ABOUT THIS EXERCISE: For the entries that appear below, write out the exact text and omit the pictures.

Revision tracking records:
+-------+
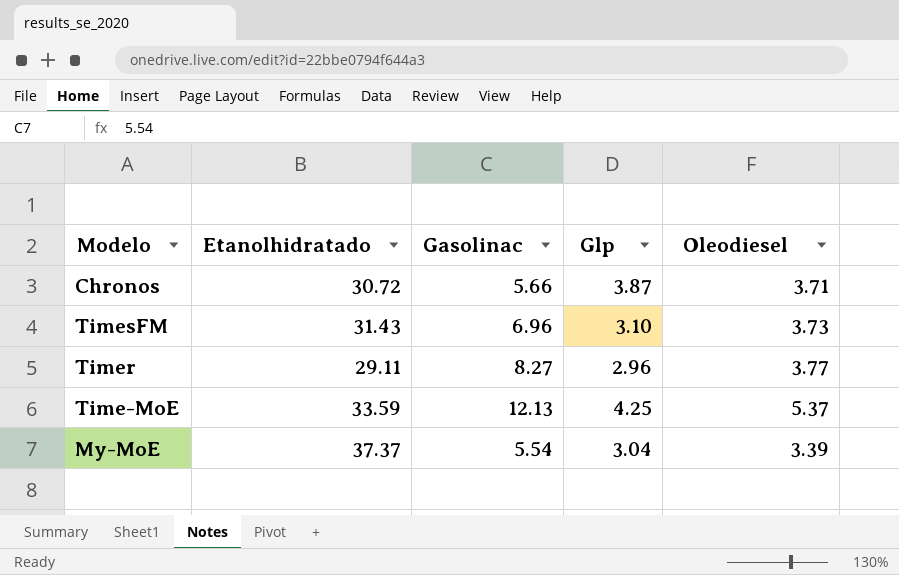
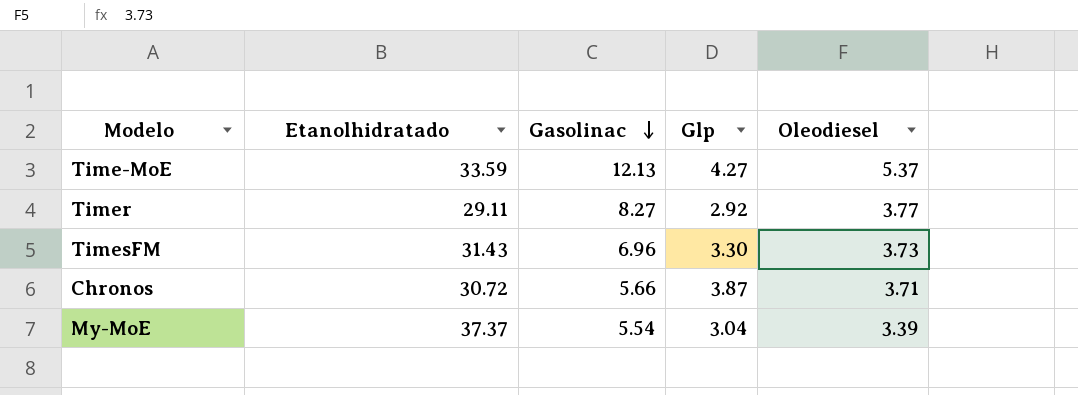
row order: none -> Gasolinac descending
Time-MoE | Glp: 4.25 -> 4.27
Timer | Glp: 2.96 -> 2.92
TimesFM | Glp: 3.10 -> 3.30

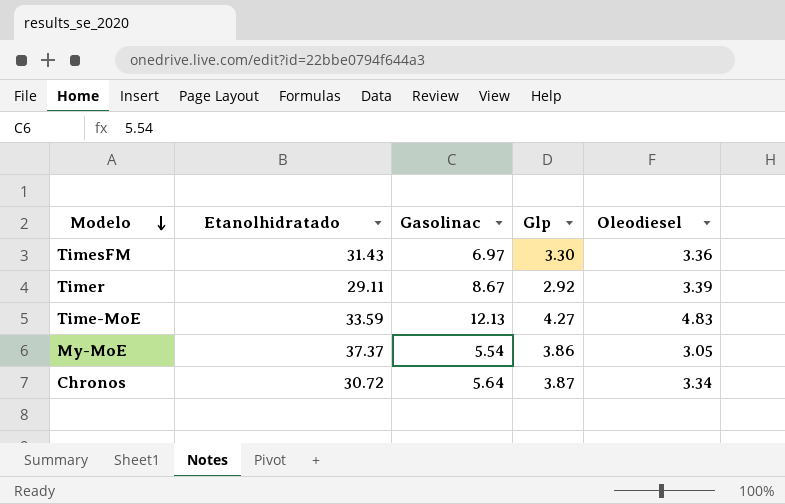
row order: Gasolinac descending -> Modelo descending
TimesFM | Gasolinac: 6.96 -> 6.97
TimesFM | Oleodiesel: 3.73 -> 3.36
Timer | Gasolinac: 8.27 -> 8.67
Timer | Oleodiesel: 3.77 -> 3.39
Time-MoE | Oleodiesel: 5.37 -> 4.83
My-MoE | Glp: 3.04 -> 3.86
My-MoE | Oleodiesel: 3.39 -> 3.05
Chronos | Gasolinac: 5.66 -> 5.64
Chronos | Oleodiesel: 3.71 -> 3.34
+-------+
RESPONSE:
row order: none -> Gasolinac descending
Time-MoE | Glp: 4.25 -> 4.27
Timer | Glp: 2.96 -> 2.92
TimesFM | Glp: 3.10 -> 3.30

row order: Gasolinac descending -> Modelo descending
TimesFM | Gasolinac: 6.96 -> 6.97
TimesFM | Oleodiesel: 3.73 -> 3.36
Timer | Gasolinac: 8.27 -> 8.67
Timer | Oleodiesel: 3.77 -> 3.39
Time-MoE | Oleodiesel: 5.37 -> 4.83
My-MoE | Glp: 3.04 -> 3.86
My-MoE | Oleodiesel: 3.39 -> 3.05
Chronos | Gasolinac: 5.66 -> 5.64
Chronos | Oleodiesel: 3.71 -> 3.34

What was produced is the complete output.